C’est en tout cas la fin de l’aventure (ou du moins de ce “premier cycle”) pour Manie Ganza, la voleuse de chrones cherchant à arrêter le temps pour conserver sa beauté intacte ainsi que pour tous ceux qui, d’une manière ou d’une autre se sont lancés à sa poursuite : le peintre Eugène, son soupirant éternel, l’explorateur Eugène de La Pérue, le major Oreste Picote, le professeur Aristide Breloquinte, la méchante reine d’Ether (mère jalouse de Manie) et même Polo (le lapin qui marquait le pôle nord et dont les déplacements sont à la source de tous les bouleversements d’Azimut).
Ce dernier épisode est à l’image de la série développée par Wilfrid Lupano et Andreae depuis sept ans (et cinq albums) : poétique, inventif, graphiquement dynamique et superbe. Et la fin, ouverte ou tout du moins susceptible de plusieurs interprétations, est au niveau d’exigence et de subtilité exprimée par cette saga depuis son premier épisode.

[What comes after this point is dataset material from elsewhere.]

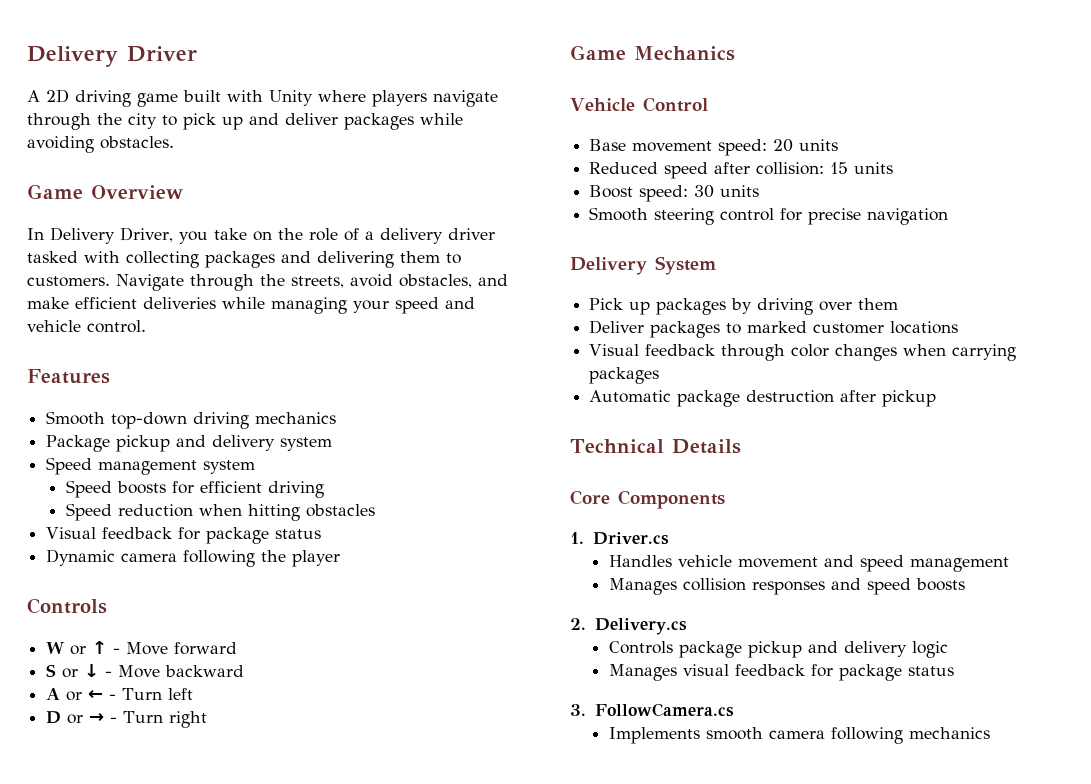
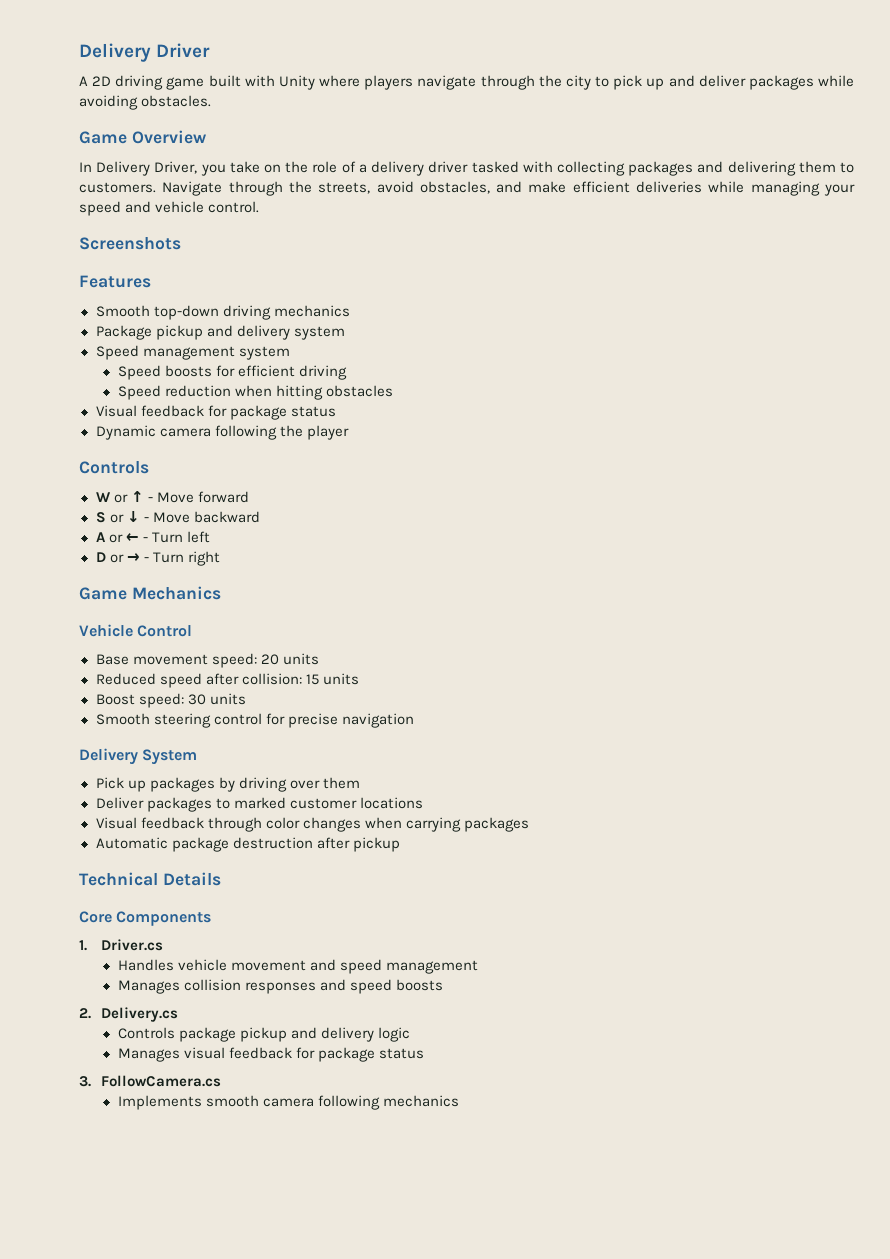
+ Screenshots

Complexe et exigeante derrière sa fantaisie, Azimut a multiplié les personnages et les intrigues parallèles sans jamais se perdre. Cette série a développé un univers loufoque – mais profondément cohérent – où des oiseaux mécaniques détiennent le secret du temps et pondent des créatures improbables, où des nobles se repaissent des massacres, ou des dieux en forme de colonne de sable humanoïde peuvent s’émouvoir du destin des humains, ou le Pôle nord est incarné par un lapin !

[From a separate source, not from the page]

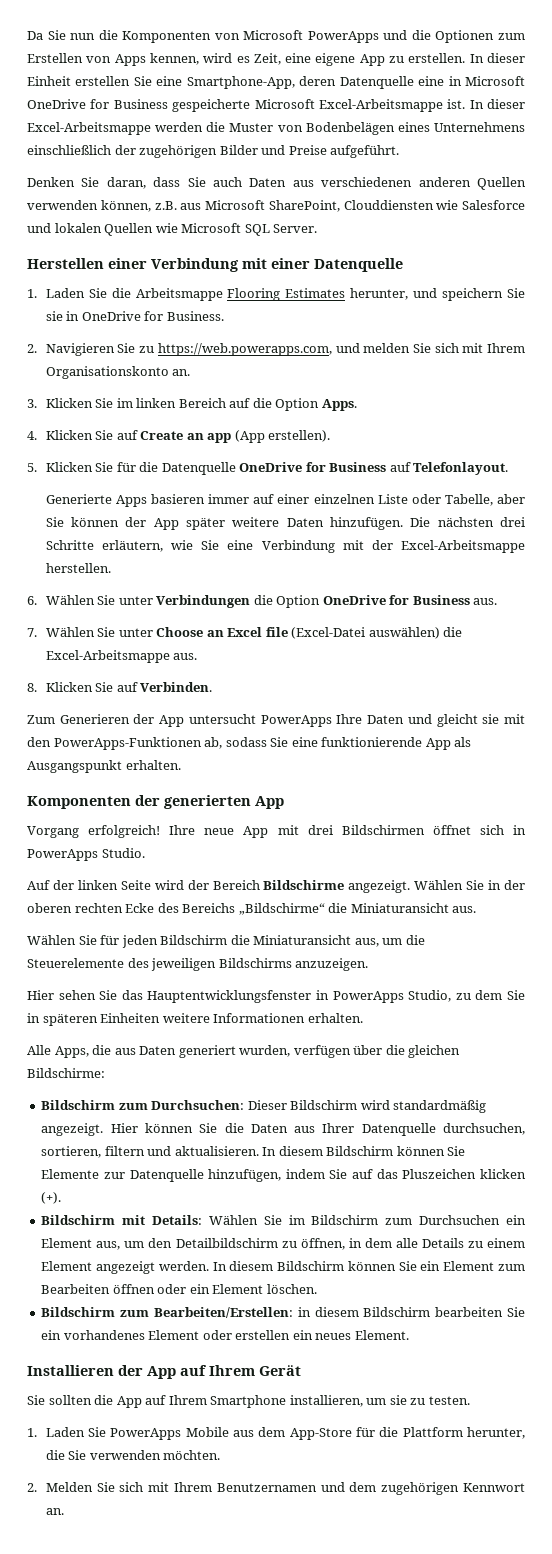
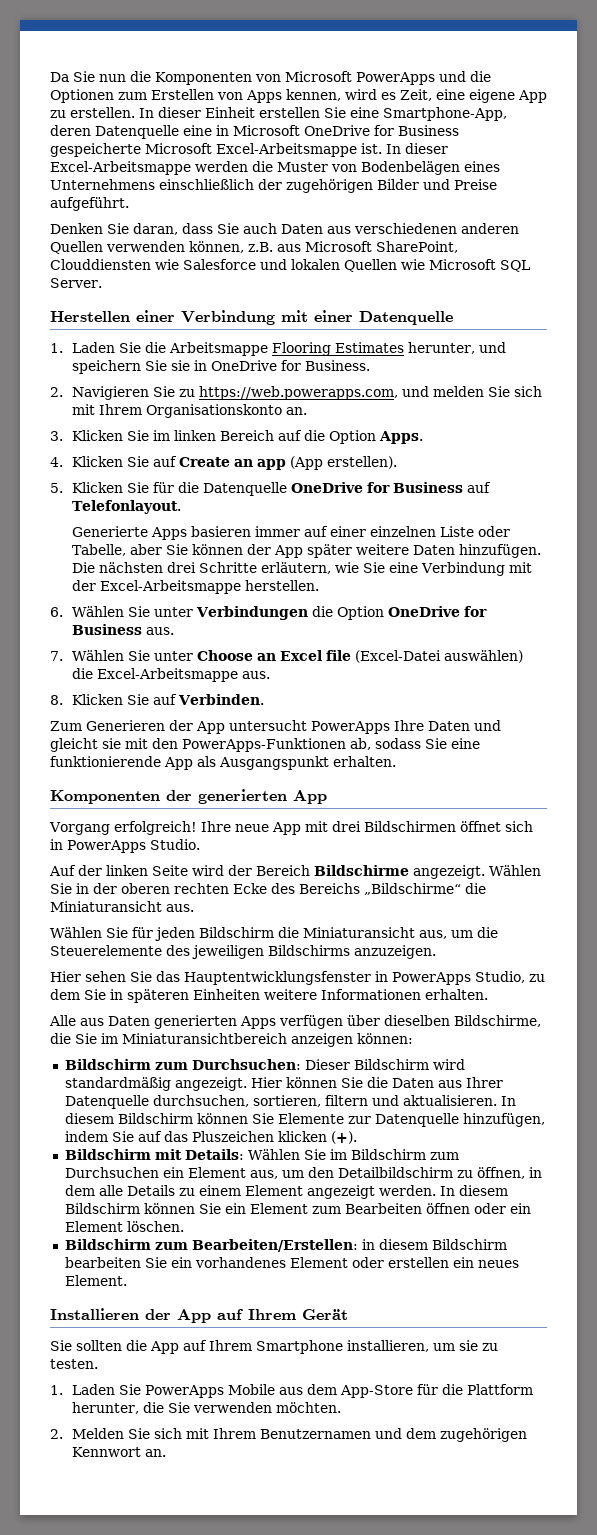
- Alle Apps, die aus Daten generiert wurden, verfügen über die gleichen Bildschirme:
+ Alle aus Daten generierten Apps verfügen über dieselben Bildschirme, die Sie im Miniaturansichtbereich anzeigen können:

Et cet univers a été retranscrit superbement par le dessin magnifique d’Andreae. Wilfrid Lupano, de son côté, soigne particulièrement bien les dialogues, tout en abordant comme dans Les Vieux Fourneaux – plus ouvertement dans ce cinquième tome – quelques réflexions bien senties sur l’actualité, comme ici sur la question des migrants ou des guerres de conquête.
Bref, vraie réussite narrative et graphique dans ce registre rare de l’univers fantaisiste, Azimut se confirme comme le digne successeur d’Horologiom, la magnifique saga de Fabrice Lebeault qui avait marqué les années 1990.